Le témoignage d’Aude Lafitte, maman endeuillée et engagée

Aude a perdu son fils Timothée le 5 mars 2019. Alors âgé de deux mois, il est décédé des suites du syndrome du bébé secoué. Aujourd’hui, elle se bat pour que ce qui est arrivé à son bébé n’arrive plus à d’autres.

Un matin de mars

Timothée est né entouré d’amour, dans une sérénité totale et un bonheur absolu. Un matin, alors qu’il vient tout juste de fêter ses 2 mois, je le laisse avec son père pour me rendre à un rendez-vous. En sortant et alors que nous devions l’emmener chez le pédiatre pour une visite de routine, j’envoie un sms pour savoir si tout va bien. C’est à ce moment précis que tout bascule : son père me répond qu’il a fait un malaise. A mon arrivée à l’hôpital, je découvre mon fils en grande souffrance. Je cherche à établir un contact avec lui, en vain. Alors que les équipes médicales refusent de se prononcer, je comprends très vite que rien ne va. Après un scanner, le médecin nous indique que Timothée souffre d’hématomes sous-duraux dus au syndrome du bébé secoué.

Des secouements fatals

Timothée est ensuite transféré pour une opération visant à faire retomber sa pression crânienne. Après des heures d’attente, nous sommes autorisés à le voir. La tête de mon petit bébé est complètement bandée, il a des tuyaux partout, il respire grâce à des machines et il est plongé dans un coma artificiel profond pour mettre son cerveau au repos, réduire au maximum ses souffrances et ralentir la propagation des lésions. 5 jours d’hôpital s’en suivent, 5 jours pendant lesquels les médecins nous répètent qu’il s’agit du syndrome du bébé secoué. Moi, je reste persuadée qu’il y a erreur, qu’il doit s’agir d’une maladie rare et surtout qu’il est encore possible de sauver Timothée. Les médecins et le personnel soignant essayent de m’amener à accepter qu’il va partir, qu’il n’y a pas d’autre issue possible. Timothée décède le 5 mars 2019, dans mes bras.

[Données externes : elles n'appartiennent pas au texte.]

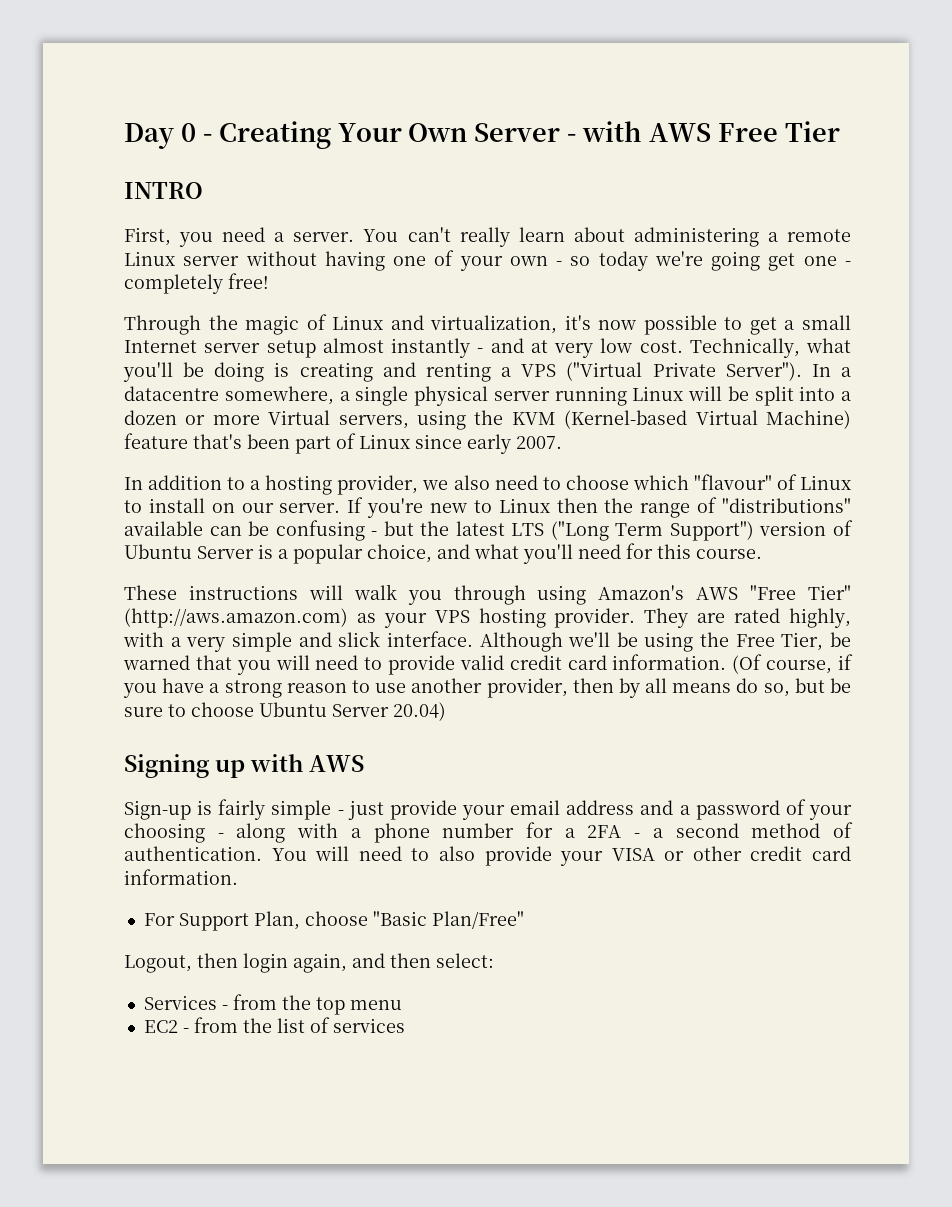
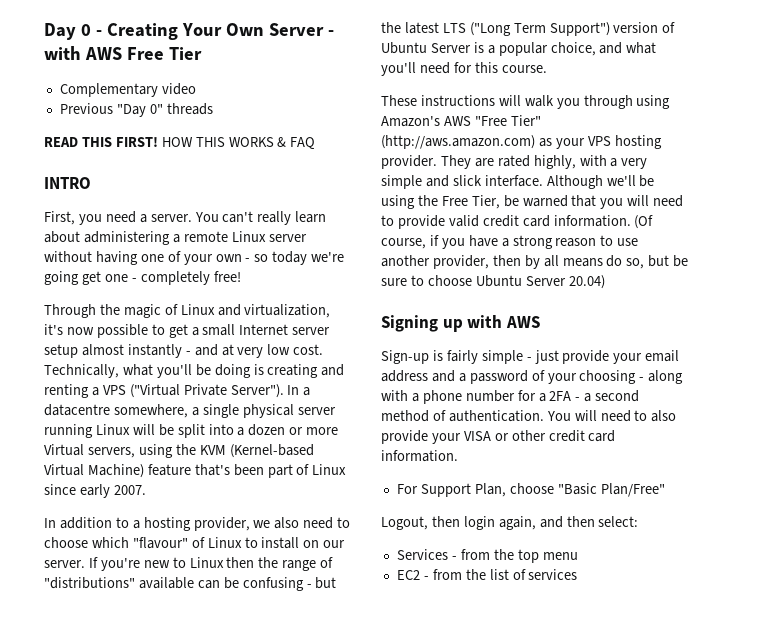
(840, 131) none -> [59,83,196,97] [59,103,213,117] [44,137,316,150] // Complementary video // Previous "Day 0" threads // READ THIS FIRST! HOW THIS WORKS & FAQ

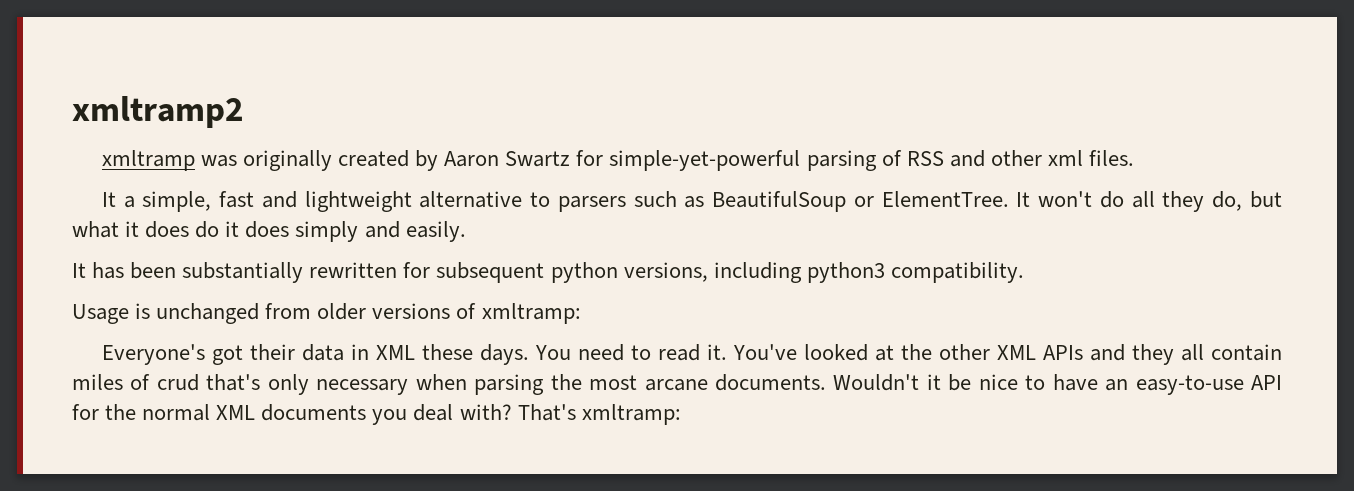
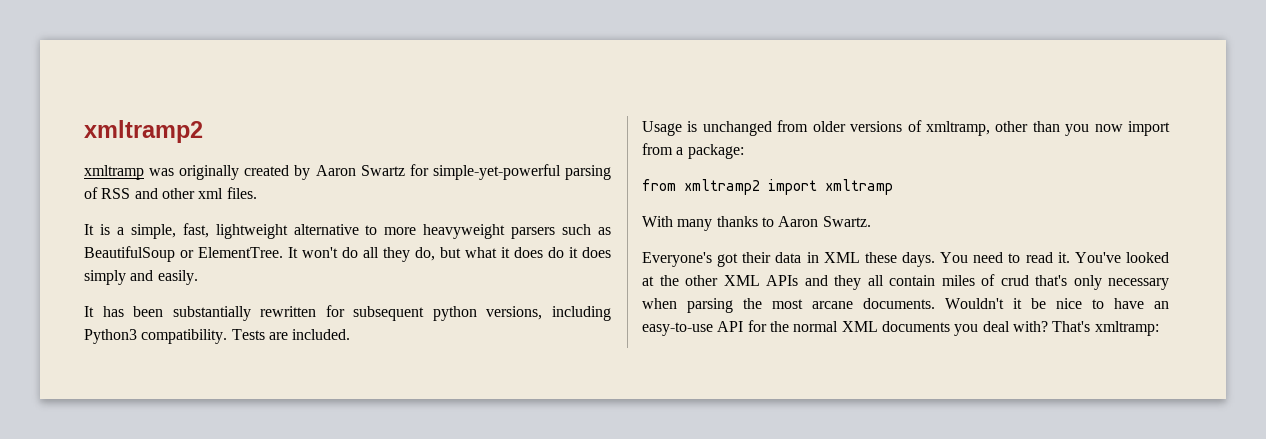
(116, 199) none -> [99,224,110,235] is
[219,191,297,208] fast and -> [182,223,209,238] fast,
(551, 199) none -> [384,224,506,239] more heavyweight
[806,262,885,283] python3 -> [84,329,137,344] Python3
(1024, 272) none -> [231,329,351,340] Tests are included.
[481,303,581,324] xmltramp: -> [925,121,1170,136] [642,143,744,159] [642,179,893,195] [642,216,871,231] xmltramp, other than you now import from a package: // from xmltramp2 import xmltramp // With many thanks to Aaron Swartz.

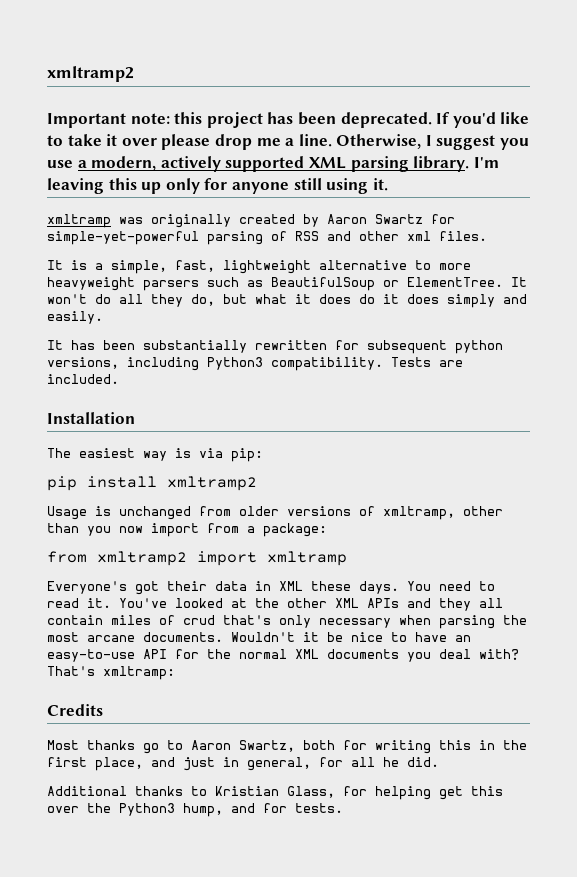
[84,120,203,143] xmltramp2 -> [47,66,134,82] [47,112,530,128] [47,134,530,150] [47,156,499,172] [47,178,388,194] xmltramp2 // Important note: this project has been deprecated. If you'd like to take it over please drop me a line. Otherwise, I suggest you use a modern, actively supported XML parsing library. I'm leaving this up only for anyone still using it.
(351, 334) none -> [47,412,135,424] [47,448,263,462] [47,476,257,491] // Installation // The easiest way is via pip: // pip install xmltramp2
[642,216,871,231] // With many thanks to Aaron Swartz. -> (347, 558) none
(1159, 328) none -> [47,704,103,716] [47,740,527,754] [47,757,439,771] [47,786,503,800] [47,803,343,817] // Credits // Most thanks go to Aaron Swartz, both for writing this in the first place, and just in general, for all he did. // Additional thanks to Kristian Glass, for helping get this over the Python3 hump, and for tests.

Comprendre pour se reconstruire

J’ai tout de suite ressenti le besoin de comprendre, de me raccrocher à des choses concrètes, y compris d’un point de vue médical. Je me suis beaucoup renseignée et me suis rendue compte que le syndrome du bébé secoué touchait tous les milieux, sans exception aucune, comme peuvent l’être d’autres maltraitances infantiles. A force de lire et d’entendre des témoignages, j’ai aussi compris que persistait un réel tabou concernant les pères. Des situations compliquées à vivre pour les mères, dans une honte et une culpabilité telles, qu’elles sont parfois dans le déni face au comportement de leur conjoint. En parallèle, j’ai aussi entendu beaucoup d’aberrations sur le syndrome du bébé secoué. Certaines personnes n’arrivaient pas à assimiler que l’on puisse faire du mal de la sorte à son enfant. J’ai entendu parler d’accident, de « petit secouement », de « manque de chance ». Certains pensent encore que secouer un bébé n’est pas si grave, qu’ils peuvent s’en remettre, d’où les nombreuses récidives… Mais comme toutes les violences, elles peuvent aboutir au décès, et dans tous les cas les bébés n’en sortiront pas indemnes.